Fee-for-service model. Under this traditional model, an anesthesiology group bills for services that it provided to a patient. The anesthesiology group will contract with ambulatory surgery centers (ASCs), hospitals, or other entities. In this relationship, the facility charges a facility fee, and the surgeons and anesthesiologists charge their own independent professional fees.
Health regulatory agencies, generally speaking, do not take issue with this model. There are no remuneration or rewards being paid to providers in effort to get patients, and this model will not compromise patient care. Therefore, providers should be able to safely implement this business model.
Employment model. In an employment model, an entity will hire an anesthesiologist by directly employing the physician or hiring the provider as an independent contractor. The anesthesiologist allows an entity, often an ASC, to bill and collect his or her service fees. The ASC then has flexibility in how it wishes to pay the employed physician. This is not deemed a kickback because the employed physician is not paid based on a referral model, and the AKS safe harbor laws provide a carve-out for this type of structure.
Company model. Hospitals and surgical centers are pressured to reduce costs and maintain profits while providing a high standard of care. Changes regarding reimbursement of healthcare services have caused entities to evaluate or change their business relationships with anesthesia groups from the ordinary fee-for-service agreement to a “company model.” Under a company model, a referring physician, who typically also owns the facility where surgical procedures are performed, forms a separate anesthesia company to share in anesthesia revenue. Non-anesthesiologists do this to accomplish indirectly what they cannot do directly: receive compensation, in the form of a portion of the anesthesiologists' clinical revenues, in return for referrals of patients.The truth is that, in these structures, the doctors have the ability to form business relationships with other providers to capture the most money for themselves. Company model arrangements can be considered problematic because they could compromise patient care and safety by corrupting the professional judgment of the physicians or the business owners. Business owners may choose to enter into business arrangements with the most inexperienced and cheapest providers, or even choose not to use a physician anesthesiologist at all. Obviously, these types of arrangements are great for non-anesthesiologists, but sometimes pain doctors and anesthesiologists enter into these relationships to incentize providers to send patients their way.
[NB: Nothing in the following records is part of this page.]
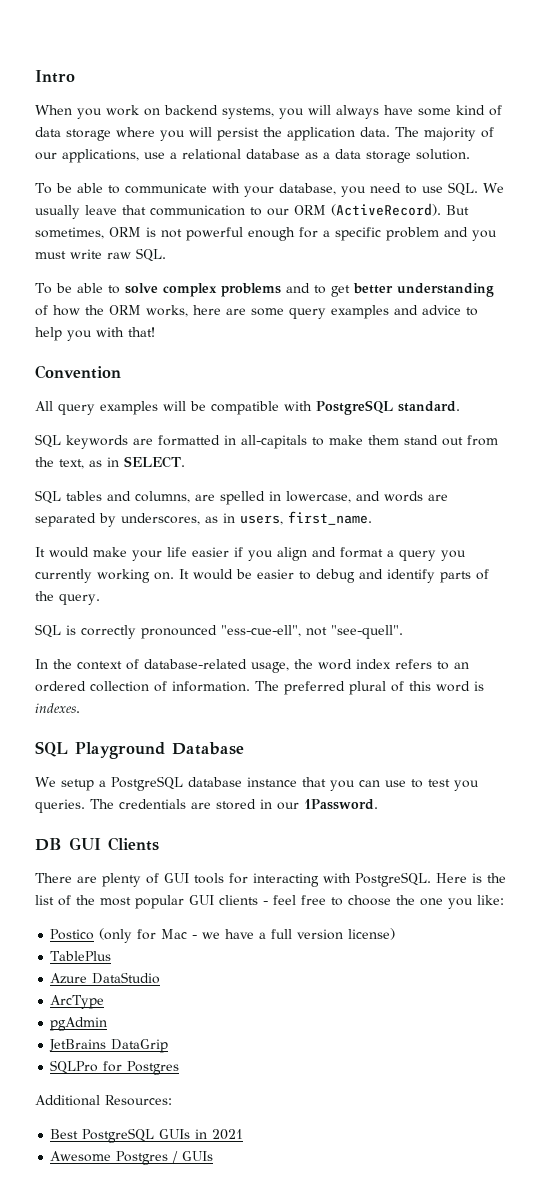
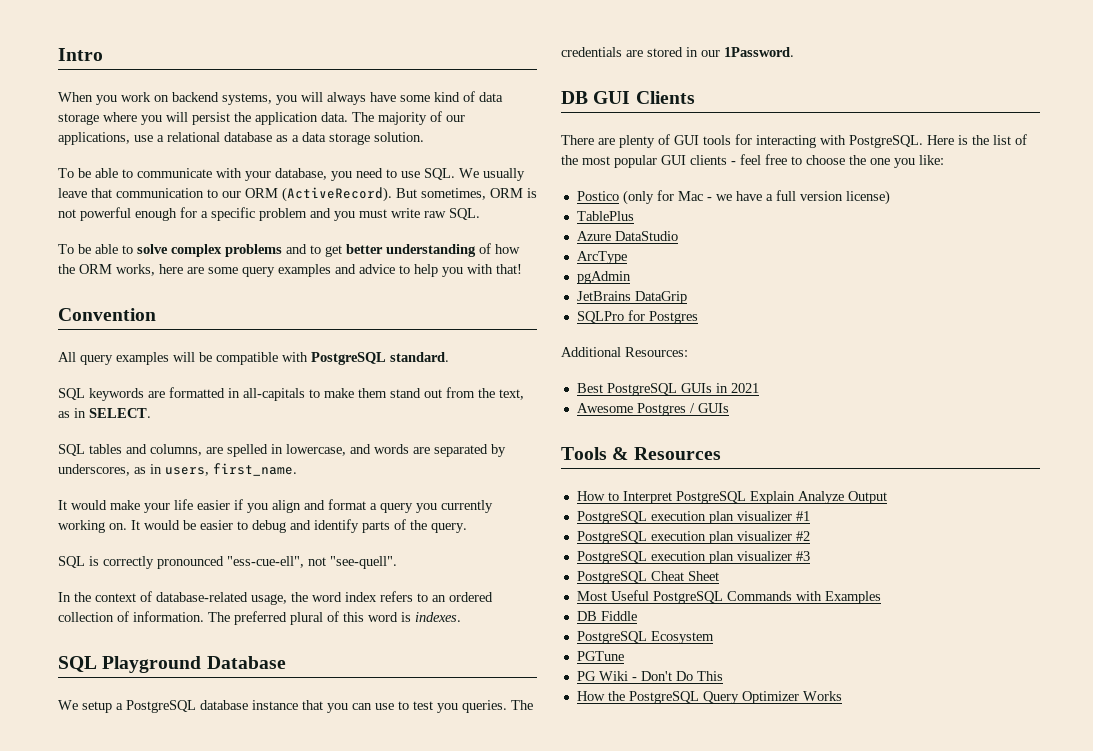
+ Tools & Resources
+ How to Interpret PostgreSQL Explain Analyze Output
+ PostgreSQL execution plan visualizer #1
+ PostgreSQL execution plan visualizer #2
+ PostgreSQL execution plan visualizer #3
+ PostgreSQL Cheat Sheet
+ Most Useful PostgreSQL Commands with Examples
+ DB Fiddle
+ PostgreSQL Ecosystem
+ PGTune
+ PG Wiki - Don't Do This
+ How the PostgreSQL Query Optimizer Works

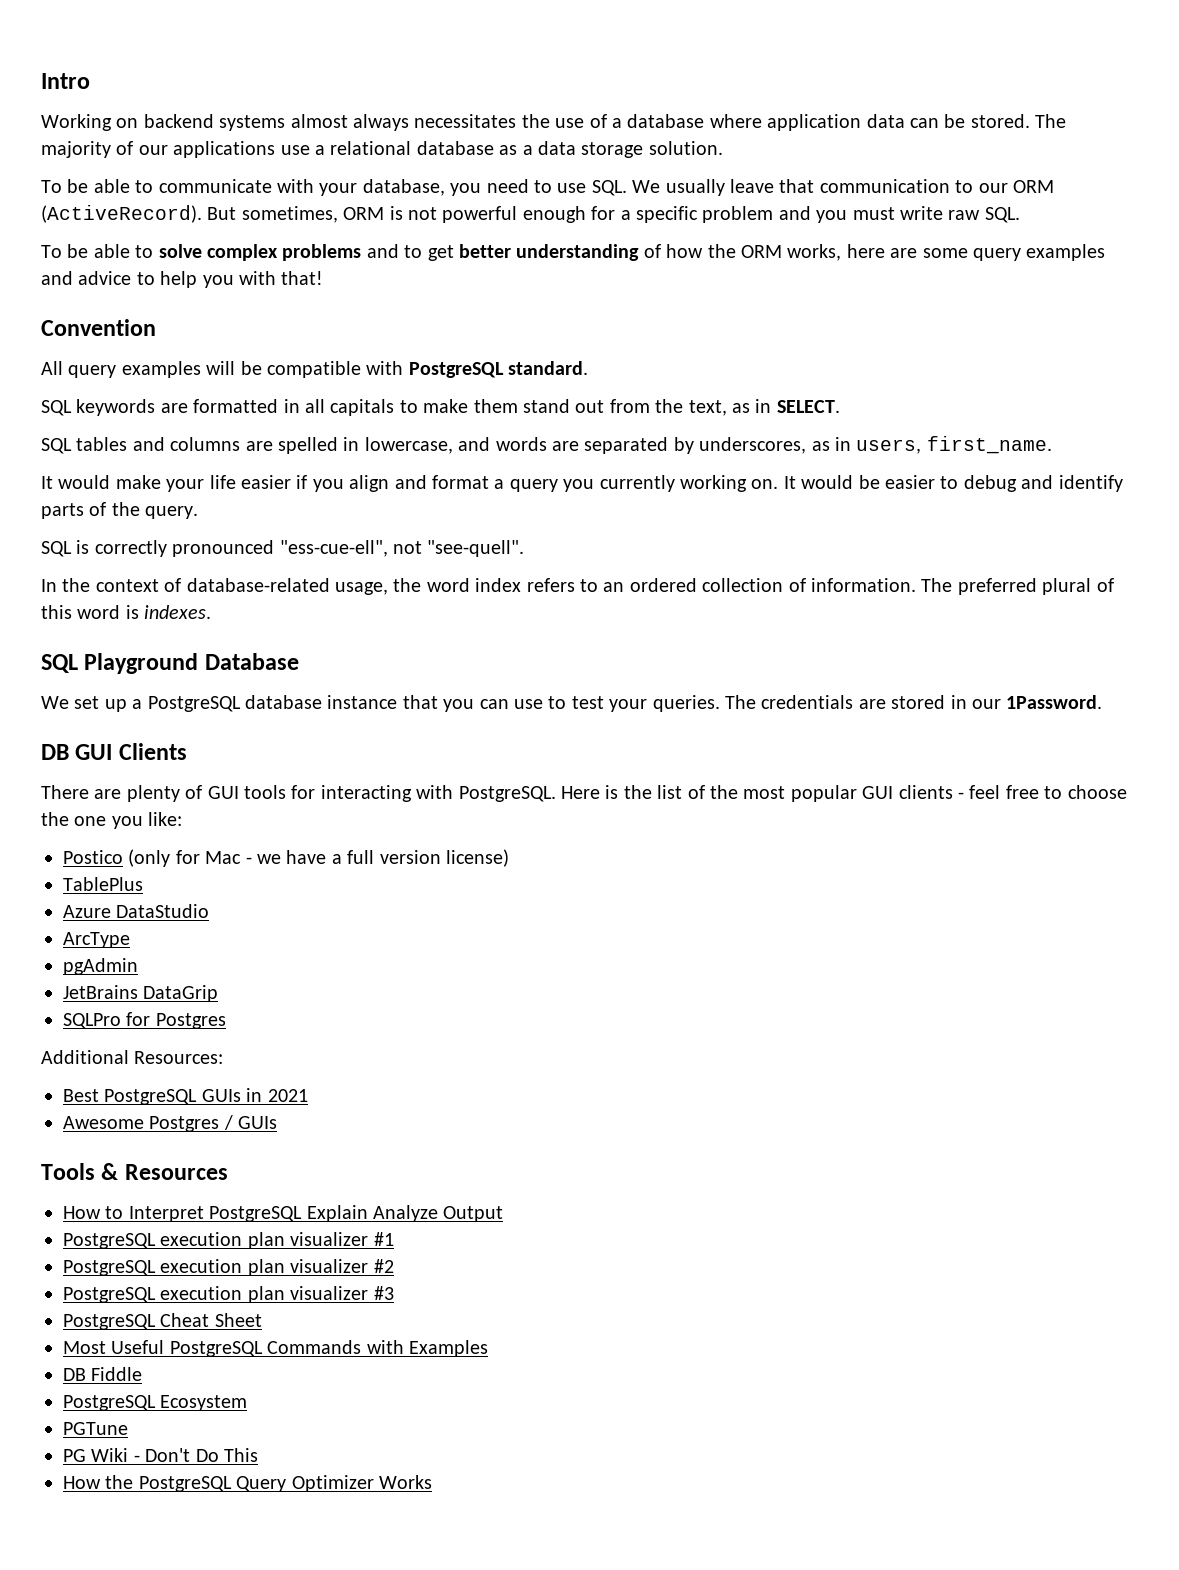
- When you work on backend systems, you will always have some kind of data storage where you will persist the application data.
+ Working on backend systems almost always necessitates the use of a database where application data can be stored.
- The majority of our applications, use a relational database as a data storage solution.
+ The majority of our applications use a relational database as a data storage solution.
- SQL keywords are formatted in all-capitals to make them stand out from the text, as in SELECT.
+ SQL keywords are formatted in all capitals to make them stand out from the text, as in SELECT.
- SQL tables and columns, are spelled in lowercase, and words are separated by underscores, as in users, first_name.
+ SQL tables and columns are spelled in lowercase, and words are separated by underscores, as in users, first_name.
- We setup a PostgreSQL database instance that you can use to test you queries.
+ We set up a PostgreSQL database instance that you can use to test your queries.

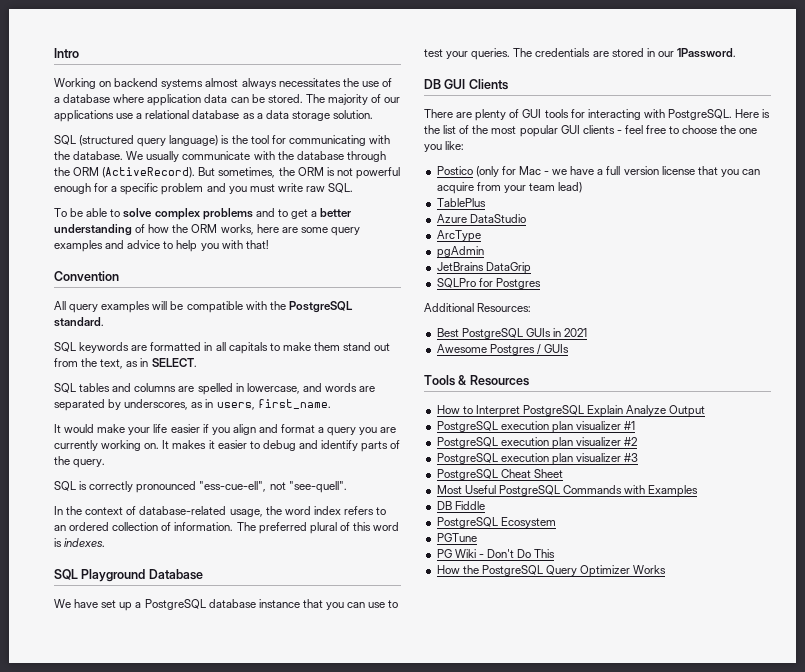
- To be able to communicate with your database, you need to use SQL. We usually leave that communication to our ORM (ActiveRecord).
+ SQL (structured query language) is the tool for communicating with the database. We usually communicate with the database through the ORM (ActiveRecord).
- But sometimes, ORM is not powerful enough for a specific problem and you must write raw SQL.
+ But sometimes, the ORM is not powerful enough for a specific problem and you must write raw SQL.
- To be able to solve complex problems and to get better understanding of how the ORM works, here are some query examples and advice to help you with that!
+ To be able to solve complex problems and to get a better understanding of how the ORM works, here are some query examples and advice to help you with that!
- All query examples will be compatible with PostgreSQL standard.
+ All query examples will be compatible with the PostgreSQL standard.
- It would make your life easier if you align and format a query you currently working on.
+ It would make your life easier if you align and format a query you are currently working on.
- It would be easier to debug and identify parts of the query.
+ It makes it easier to debug and identify parts of the query.
- We set up a PostgreSQL database instance that you can use to test your queries.
+ We have set up a PostgreSQL database instance that you can use to test your queries.
- Postico (only for Mac - we have a full version license)
+ Postico (only for Mac - we have a full version license that you can acquire from your team lead)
Under the AKS, these types of arrangements are often considered kickbacks or a remuneration because a non-anesthesiologist is receiving monetary value by entering into an agreement with the anesthesiologist.
This joint venture will come under scrutiny because providers will be chosen to “invest” or partake in the business arrangement since they are in a position to make referrals, and they will be actively encouraged to continue to make referrals to enrich business owners. Additionally, the AKS' safe harbor provisions offer little protection to company model business structures because:
· Investment safe harbor provisions require that no more than 40% of the equity interest be held by investors who are in a position to make referrals.
· The group practice safe harbor provision must be held by the equity interest of an owner who practices in the specialty.
· This is not an employment model.
The convoluted legal analysis and potential penal liability surrounding certain anesthesiology joint ventures should cause many providers and business owners to be cautious. Not all business ventures are worth partaking in. Physicians can certainly engage in fee-for-service and employment-like models; however, the company model ventures are fraught with kickback danger for all parties involved. Parties currently engaged in or considering the company model should carefully review OIG guidance and consider the steps necessary to ensure compliance with the AKS.